-- Data shown follows --

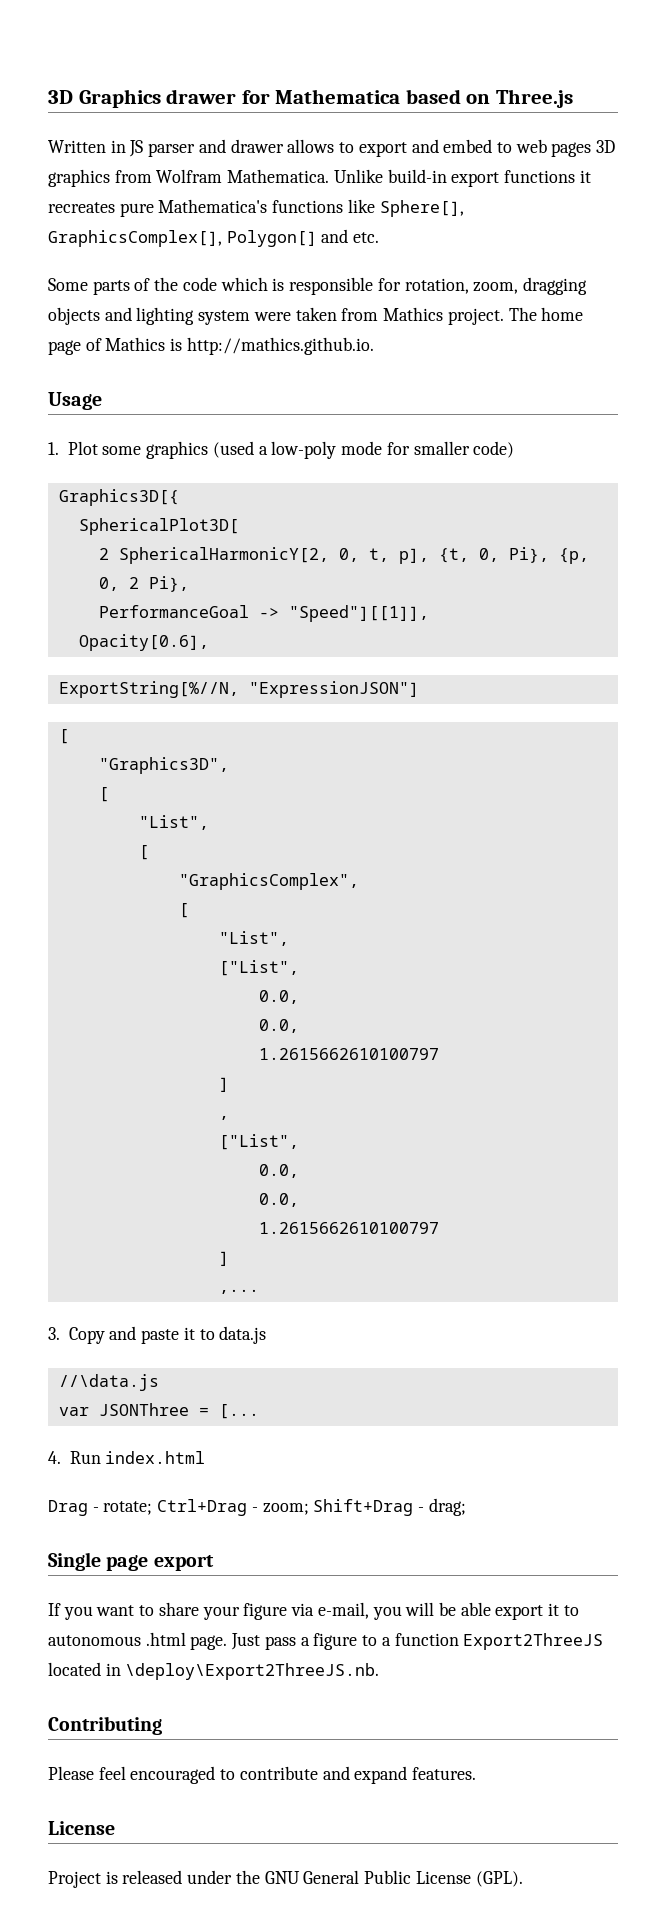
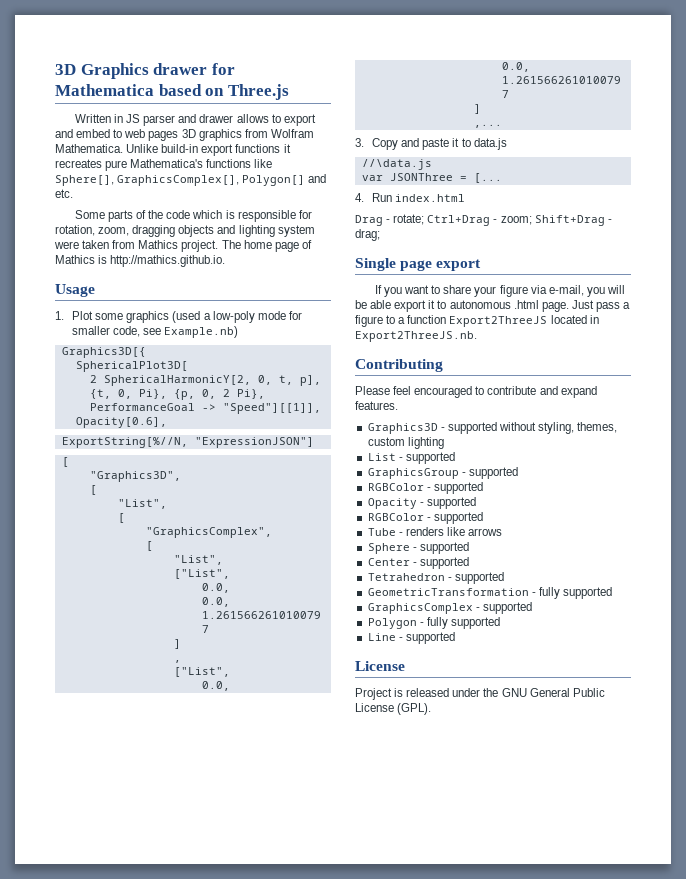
[473,441,515,458] code) -> [113,326,239,338] code, see Example.nb)
[125,1663,380,1680] \deploy\Export2ThreeJS.nb. -> [355,331,477,342] Export2ThreeJS.nb.
(477, 1773) none -> [367,422,618,434] [367,437,444,449] [367,452,455,464] [367,467,518,479] [367,482,483,494] [367,497,476,509] [367,512,483,524] [367,527,503,536] [367,542,469,554] [367,557,469,569] [367,572,504,584] [367,587,612,599] [367,602,532,614] [367,617,500,629] [367,632,455,644] // Graphics3D - supported without styling, themes, custom lighting // List - supported // GraphicsGroup - supported // RGBColor - supported // Opacity - supported // RGBColor - supported // Tube - renders like arrows // Sphere - supported // Center - supported // Tetrahedron - supported // GeometricTransformation - fully supported // GraphicsComplex - supported // Polygon - fully supported // Line - supported

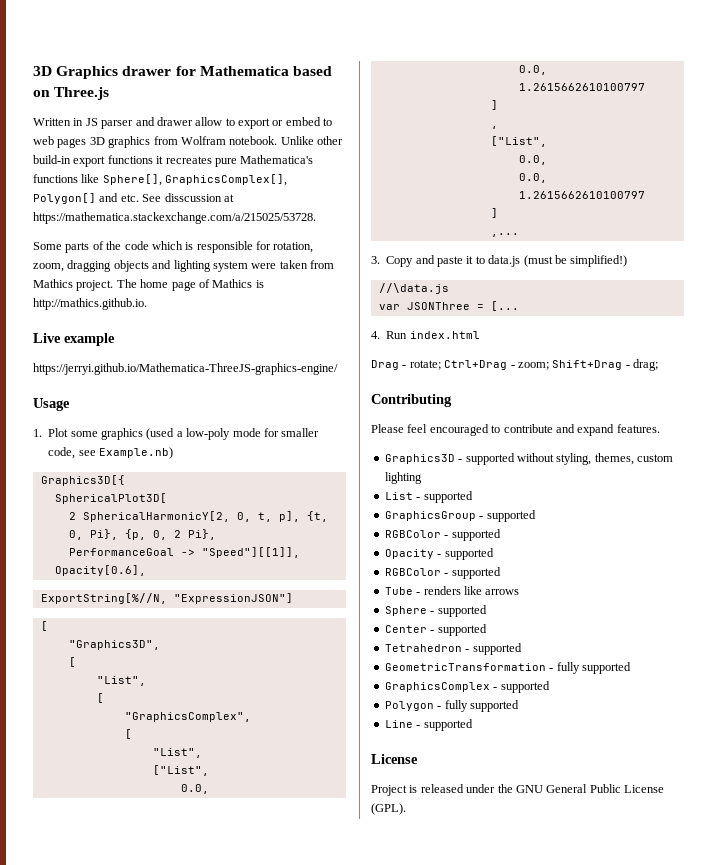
[236,114,269,123] allows -> [195,117,223,126] allow
[55,129,73,138] and -> [272,120,284,126] or
[55,144,159,153] Mathematica. Unlike -> [229,136,343,145] notebook. Unlike other
(73, 193) none -> [142,193,234,202] [33,212,316,224] See disscussion at https://mathematica.stackexchange.com/a/215025/53728.
(226, 261) none -> [33,333,115,346] [33,363,338,375] // Live example // https://jerryi.github.io/Mathematica-ThreeJS-graphics-engine/
(507, 144) none -> [523,255,628,267] (must be simplified!)
[355,258,482,271] [374,285,625,297] [355,300,631,312] [355,315,599,327] [355,331,477,342] // Single page export // If you want to share your figure via e-mail, you will be able export it to autonomous .html page. Just pass a figure to a function Export2ThreeJS located in Export2ThreeJS.nb. -> (658, 365) none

-- Data shown concluded --

— Directions —
Omit the pictures and reproduce the records above exactly.

— Task output —
[473,441,515,458] code) -> [113,326,239,338] code, see Example.nb)
[125,1663,380,1680] \deploy\Export2ThreeJS.nb. -> [355,331,477,342] Export2ThreeJS.nb.
(477, 1773) none -> [367,422,618,434] [367,437,444,449] [367,452,455,464] [367,467,518,479] [367,482,483,494] [367,497,476,509] [367,512,483,524] [367,527,503,536] [367,542,469,554] [367,557,469,569] [367,572,504,584] [367,587,612,599] [367,602,532,614] [367,617,500,629] [367,632,455,644] // Graphics3D - supported without styling, themes, custom lighting // List - supported // GraphicsGroup - supported // RGBColor - supported // Opacity - supported // RGBColor - supported // Tube - renders like arrows // Sphere - supported // Center - supported // Tetrahedron - supported // GeometricTransformation - fully supported // GraphicsComplex - supported // Polygon - fully supported // Line - supported

[236,114,269,123] allows -> [195,117,223,126] allow
[55,129,73,138] and -> [272,120,284,126] or
[55,144,159,153] Mathematica. Unlike -> [229,136,343,145] notebook. Unlike other
(73, 193) none -> [142,193,234,202] [33,212,316,224] See disscussion at https://mathematica.stackexchange.com/a/215025/53728.
(226, 261) none -> [33,333,115,346] [33,363,338,375] // Live example // https://jerryi.github.io/Mathematica-ThreeJS-graphics-engine/
(507, 144) none -> [523,255,628,267] (must be simplified!)
[355,258,482,271] [374,285,625,297] [355,300,631,312] [355,315,599,327] [355,331,477,342] // Single page export // If you want to share your figure via e-mail, you will be able export it to autonomous .html page. Just pass a figure to a function Export2ThreeJS located in Export2ThreeJS.nb. -> (658, 365) none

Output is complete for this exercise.